TASK REQUIREMENTS: The data beneath this task is to be duplicated exactly, in its entirety.
INFORMATION: Begin
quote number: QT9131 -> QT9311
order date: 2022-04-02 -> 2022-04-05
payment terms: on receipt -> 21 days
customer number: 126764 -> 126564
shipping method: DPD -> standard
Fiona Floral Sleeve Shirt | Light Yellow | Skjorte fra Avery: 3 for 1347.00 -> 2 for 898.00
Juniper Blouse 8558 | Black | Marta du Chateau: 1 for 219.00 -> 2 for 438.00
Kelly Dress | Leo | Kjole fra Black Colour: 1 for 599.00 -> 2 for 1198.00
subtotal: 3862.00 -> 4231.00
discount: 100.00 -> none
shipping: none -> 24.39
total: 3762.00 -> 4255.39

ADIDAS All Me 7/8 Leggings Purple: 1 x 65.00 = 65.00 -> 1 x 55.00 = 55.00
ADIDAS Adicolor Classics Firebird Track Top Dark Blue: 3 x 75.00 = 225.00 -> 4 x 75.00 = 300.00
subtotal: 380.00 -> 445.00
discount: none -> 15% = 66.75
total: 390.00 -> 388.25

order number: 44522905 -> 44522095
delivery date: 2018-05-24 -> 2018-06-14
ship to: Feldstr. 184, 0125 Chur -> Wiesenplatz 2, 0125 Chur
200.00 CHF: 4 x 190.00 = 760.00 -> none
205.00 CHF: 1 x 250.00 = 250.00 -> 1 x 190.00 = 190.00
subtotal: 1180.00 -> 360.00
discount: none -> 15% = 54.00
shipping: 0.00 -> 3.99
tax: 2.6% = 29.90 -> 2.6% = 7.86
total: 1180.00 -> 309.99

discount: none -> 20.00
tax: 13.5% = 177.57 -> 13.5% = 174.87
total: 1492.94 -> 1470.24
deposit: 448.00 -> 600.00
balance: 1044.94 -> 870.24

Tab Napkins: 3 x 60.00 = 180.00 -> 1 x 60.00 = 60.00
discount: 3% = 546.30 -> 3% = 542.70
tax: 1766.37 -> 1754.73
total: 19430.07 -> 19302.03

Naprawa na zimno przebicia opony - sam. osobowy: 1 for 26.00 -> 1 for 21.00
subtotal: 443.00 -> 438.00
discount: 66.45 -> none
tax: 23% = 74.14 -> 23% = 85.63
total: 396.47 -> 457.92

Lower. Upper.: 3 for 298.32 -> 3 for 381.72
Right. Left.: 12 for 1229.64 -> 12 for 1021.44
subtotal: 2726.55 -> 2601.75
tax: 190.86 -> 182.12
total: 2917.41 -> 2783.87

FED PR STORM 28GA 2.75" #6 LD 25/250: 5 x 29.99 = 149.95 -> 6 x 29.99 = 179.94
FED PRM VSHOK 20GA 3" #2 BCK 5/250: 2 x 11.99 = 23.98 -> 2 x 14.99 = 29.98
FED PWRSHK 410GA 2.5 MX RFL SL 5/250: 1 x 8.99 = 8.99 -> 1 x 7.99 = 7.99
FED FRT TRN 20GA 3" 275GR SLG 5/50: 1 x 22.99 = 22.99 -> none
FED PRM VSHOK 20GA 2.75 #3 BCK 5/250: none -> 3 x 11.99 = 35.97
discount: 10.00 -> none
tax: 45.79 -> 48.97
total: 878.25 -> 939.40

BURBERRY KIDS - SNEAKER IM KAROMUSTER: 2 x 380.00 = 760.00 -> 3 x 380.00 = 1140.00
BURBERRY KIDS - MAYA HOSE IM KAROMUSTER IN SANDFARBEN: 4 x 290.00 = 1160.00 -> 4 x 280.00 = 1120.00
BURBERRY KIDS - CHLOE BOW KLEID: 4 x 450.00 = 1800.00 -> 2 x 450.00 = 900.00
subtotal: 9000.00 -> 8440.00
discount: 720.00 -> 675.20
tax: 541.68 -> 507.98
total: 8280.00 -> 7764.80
INFORMATION: End
RESPONSE TO THIS EXERCISE:
quote number: QT9131 -> QT9311
order date: 2022-04-02 -> 2022-04-05
payment terms: on receipt -> 21 days
customer number: 126764 -> 126564
shipping method: DPD -> standard
Fiona Floral Sleeve Shirt | Light Yellow | Skjorte fra Avery: 3 for 1347.00 -> 2 for 898.00
Juniper Blouse 8558 | Black | Marta du Chateau: 1 for 219.00 -> 2 for 438.00
Kelly Dress | Leo | Kjole fra Black Colour: 1 for 599.00 -> 2 for 1198.00
subtotal: 3862.00 -> 4231.00
discount: 100.00 -> none
shipping: none -> 24.39
total: 3762.00 -> 4255.39

ADIDAS All Me 7/8 Leggings Purple: 1 x 65.00 = 65.00 -> 1 x 55.00 = 55.00
ADIDAS Adicolor Classics Firebird Track Top Dark Blue: 3 x 75.00 = 225.00 -> 4 x 75.00 = 300.00
subtotal: 380.00 -> 445.00
discount: none -> 15% = 66.75
total: 390.00 -> 388.25

order number: 44522905 -> 44522095
delivery date: 2018-05-24 -> 2018-06-14
ship to: Feldstr. 184, 0125 Chur -> Wiesenplatz 2, 0125 Chur
200.00 CHF: 4 x 190.00 = 760.00 -> none
205.00 CHF: 1 x 250.00 = 250.00 -> 1 x 190.00 = 190.00
subtotal: 1180.00 -> 360.00
discount: none -> 15% = 54.00
shipping: 0.00 -> 3.99
tax: 2.6% = 29.90 -> 2.6% = 7.86
total: 1180.00 -> 309.99

discount: none -> 20.00
tax: 13.5% = 177.57 -> 13.5% = 174.87
total: 1492.94 -> 1470.24
deposit: 448.00 -> 600.00
balance: 1044.94 -> 870.24

Tab Napkins: 3 x 60.00 = 180.00 -> 1 x 60.00 = 60.00
discount: 3% = 546.30 -> 3% = 542.70
tax: 1766.37 -> 1754.73
total: 19430.07 -> 19302.03

Naprawa na zimno przebicia opony - sam. osobowy: 1 for 26.00 -> 1 for 21.00
subtotal: 443.00 -> 438.00
discount: 66.45 -> none
tax: 23% = 74.14 -> 23% = 85.63
total: 396.47 -> 457.92

Lower. Upper.: 3 for 298.32 -> 3 for 381.72
Right. Left.: 12 for 1229.64 -> 12 for 1021.44
subtotal: 2726.55 -> 2601.75
tax: 190.86 -> 182.12
total: 2917.41 -> 2783.87

FED PR STORM 28GA 2.75" #6 LD 25/250: 5 x 29.99 = 149.95 -> 6 x 29.99 = 179.94
FED PRM VSHOK 20GA 3" #2 BCK 5/250: 2 x 11.99 = 23.98 -> 2 x 14.99 = 29.98
FED PWRSHK 410GA 2.5 MX RFL SL 5/250: 1 x 8.99 = 8.99 -> 1 x 7.99 = 7.99
FED FRT TRN 20GA 3" 275GR SLG 5/50: 1 x 22.99 = 22.99 -> none
FED PRM VSHOK 20GA 2.75 #3 BCK 5/250: none -> 3 x 11.99 = 35.97
discount: 10.00 -> none
tax: 45.79 -> 48.97
total: 878.25 -> 939.40

BURBERRY KIDS - SNEAKER IM KAROMUSTER: 2 x 380.00 = 760.00 -> 3 x 380.00 = 1140.00
BURBERRY KIDS - MAYA HOSE IM KAROMUSTER IN SANDFARBEN: 4 x 290.00 = 1160.00 -> 4 x 280.00 = 1120.00
BURBERRY KIDS - CHLOE BOW KLEID: 4 x 450.00 = 1800.00 -> 2 x 450.00 = 900.00
subtotal: 9000.00 -> 8440.00
discount: 720.00 -> 675.20
tax: 541.68 -> 507.98
total: 8280.00 -> 7764.80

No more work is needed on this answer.